Hundreds of thousands of people took to the streets across Mexico on Sunday to protest the federal government’s recently-approved “Plan B” electoral reform laws and to demonstrate their support for the National Electoral Institute (INE), a key pillar of the country’s democracy.
Organized under the slogans and hashtags #ElINENoSeToca (Don’t Touch the INE) and #MiVotoNeSeToca (Don’t Touch My Vote), demonstrations took place in more than 100 cities including Mexico City; Guadalajara; Monterrey; León, Guanajuato; Culiacán, Sinaloa; Puebla; Toluca; Querétaro; Mérida; and Torreón, Coahuila.
The protests came four days after the Senate approved the Plan B reform backed by President López Obrador, legislation that critics say will significantly weaken the INE and thus pose a threat to upcoming elections.
The reform — put forward after a more ambitious constitutional bill to overhaul Mexico’s electoral system was blocked in the legislature late last year — will slash INE’s budget and therefore force the dismissal of large numbers of staff, diminish its capacity to sanction politicians who violate electoral laws, curtail its autonomy and close some INE offices, among other consequences.
The INE is an autonomous elections oversight body that organizes elections at all three levels of government in Mexico.
Dressed in the INE’s logo’s colors of pink and white, protesters in Mexico City marched from various starting points to the capital’s central square, the Zócalo, located opposite the National Palace, the seat of executive power and López Obrador’s residence.
The Mexico City government said that 90,000 people participated in the demonstration, while organizers claimed that close to half a million citizens took to the capital’s streets to defend the INE and demand that the Supreme Court strike down what they see as an illegal reform and a threat to democracy in Mexico.

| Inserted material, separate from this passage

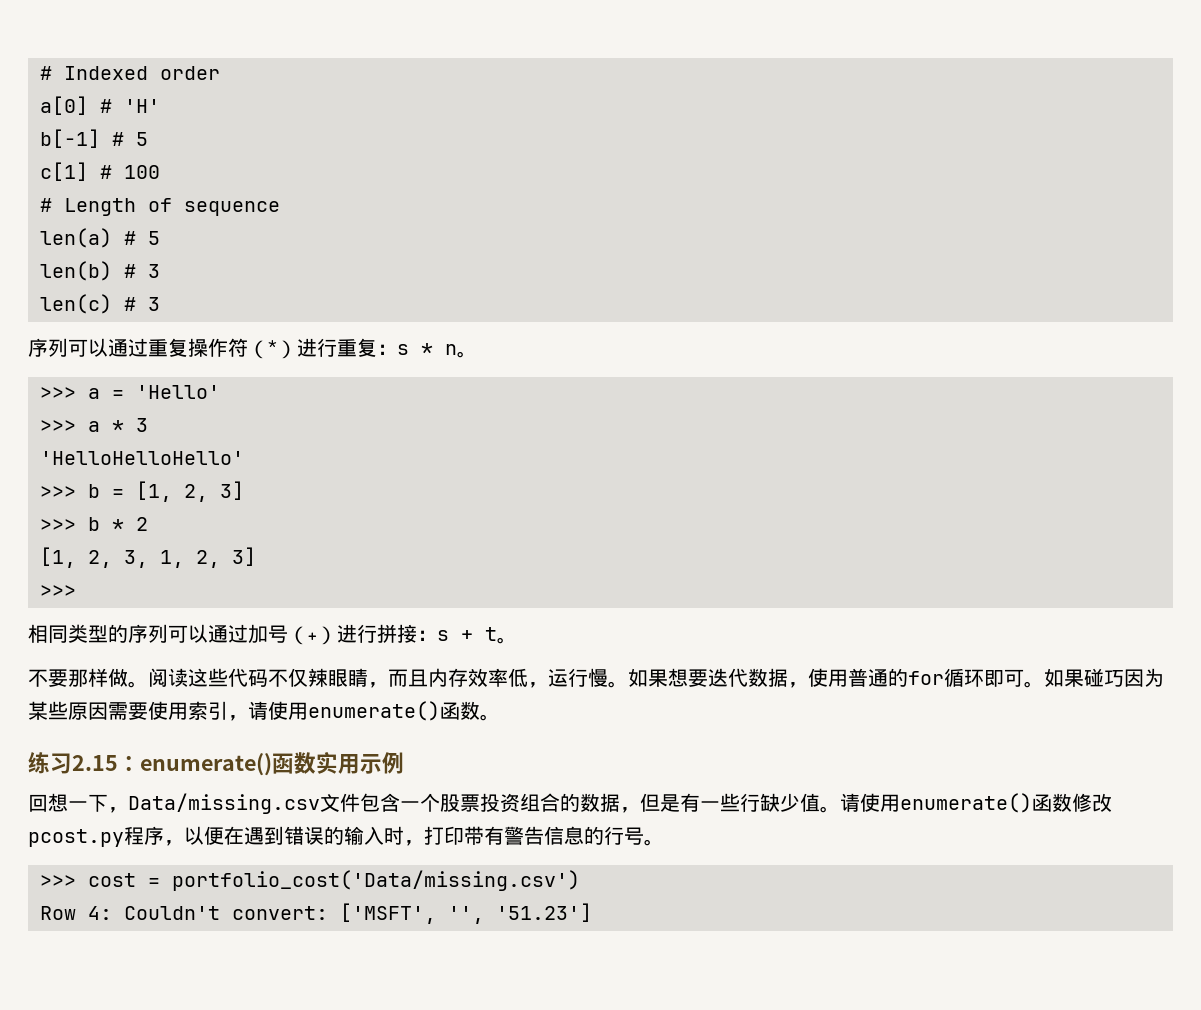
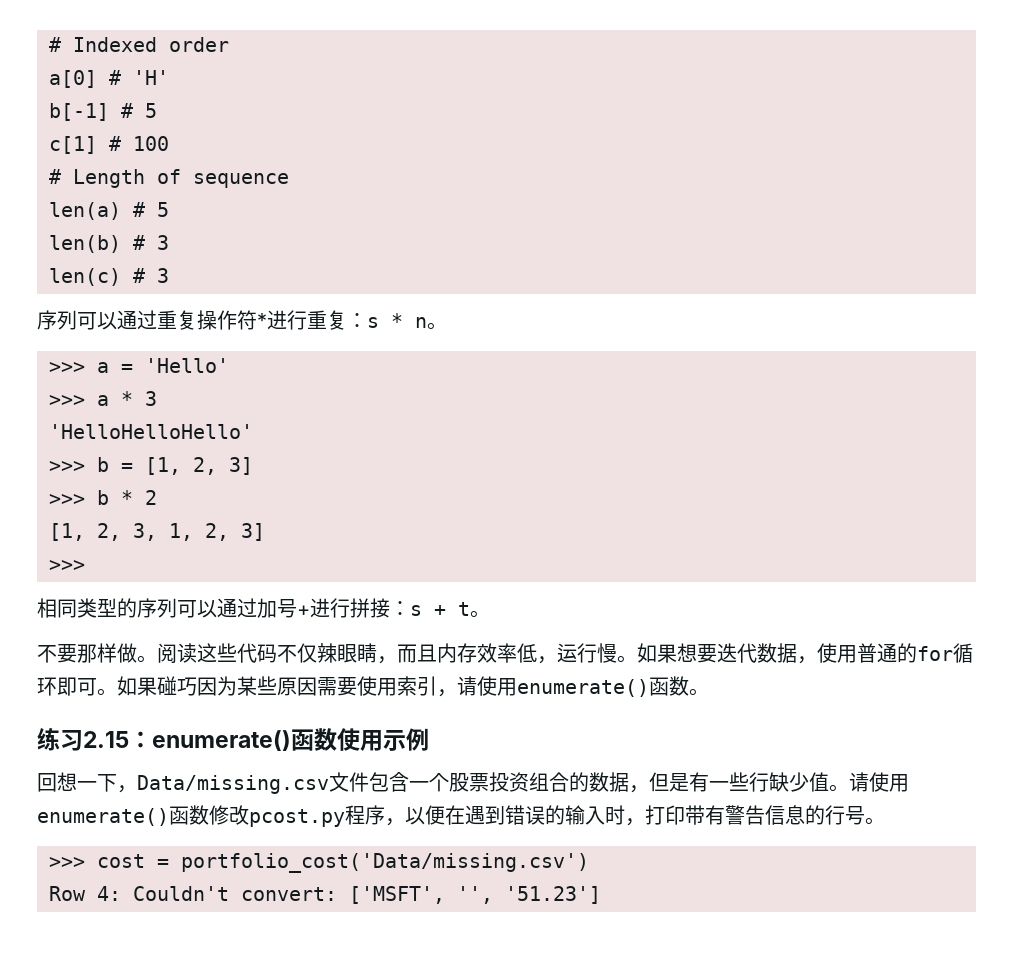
[248,340,297,359] （*） -> [257,313,267,328] *
[288,626,337,645] （+） -> [297,605,310,616] +
[316,751,338,774] 实 -> [337,728,360,751] 使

“We came to knock on the doors of the court … [to ask] the justices to not allow the loss of the nation and to say to them respectfully but with complete firmness, ‘Send Plan B to the dustbin of history; don’t endorse an unconstitutional and immoral electoral reform,'” said journalist and former federal deputy Beatriz Pagés in an address to protesters in the Zócalo.
“… They’re seeking to eliminate the [electoral] umpire to twist the decision of citizens [at the presidential election] in 2024,” said the spokesperson for Unid@s, a collective of citizens’ groups.

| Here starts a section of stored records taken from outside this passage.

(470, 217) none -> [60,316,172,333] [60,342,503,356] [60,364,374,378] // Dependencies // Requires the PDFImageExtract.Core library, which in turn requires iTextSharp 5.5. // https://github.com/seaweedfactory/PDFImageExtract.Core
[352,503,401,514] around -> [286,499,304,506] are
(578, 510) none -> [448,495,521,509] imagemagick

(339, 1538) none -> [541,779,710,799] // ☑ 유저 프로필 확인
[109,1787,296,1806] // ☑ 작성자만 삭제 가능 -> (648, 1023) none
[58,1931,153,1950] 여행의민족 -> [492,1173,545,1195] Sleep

“The Plan B electoral reform is a fraud foretold. … If we let them steal our votes, later we’ll let them steal other rights and other freedoms,” Pagés said.
Former Supreme Court justice José Ramón Cossío Díaz expressed confidence that the nation’s highest court will invalidate the reform despite “the pressures” the 11 justices are under from “those seeking to take control of” Mexico’s electoral system.
“I’m sure that the justices … will declare that electoral norms that reduce the human and budgetary resources of electoral bodies violate the principles of equity and certainty,” he told protesters in the Zócalo.
Opposition parties have indicated they will launch legal challenges to the reform once it has been promulgated via publication in the government’s official gazette.
Retiree Alejandra Orduña, who participated in the Mexico City protest, told the newspaper El País that López Obrador’s aim in putting forward the electoral reform was to ensure that the ruling Morena party stays in power after the 2024 election, at which a new president will be elected and both houses of Congress will be renewed.
“The INE is an autonomous institution that has guaranteed clean elections up until today. This man governing [now] arrived [to power] thanks to the INE, and now he wants to get rid of it and impose rules to perpetuate himself in power along with his followers,” Orduña said.
A couple in their fifties who spoke with El País agreed that “the INE is under threat” due to the approval of the Plan B reform, which, according to the government, could generate annual savings of as much as 5 billion pesos (US $271 million).
The couple, who told El Pais their names were Verónica and José Luis, said they were afraid that López Obrador would continue concentrating power in the executive — an accusation he has faced on numerous occasions since taking office in 2018.
Magdalena Rodríguez, a 70-year-old protester, told El País that she had never been involved in politics but decided to join the demonstration on Sunday because Mexico is in “complete decline” under the rule of the current government.
“We don’t want to get to communism. [López Obrador] thinks he’s God, but he’s not. He’s not the owner of the country either,” she said.
In Toluca, the newspaper Reforma reported, protesters chanted, “If the INE disappears, the dictatorship appears” and held up signs with the message: “We’re Plan C: constitution, court, citizens.”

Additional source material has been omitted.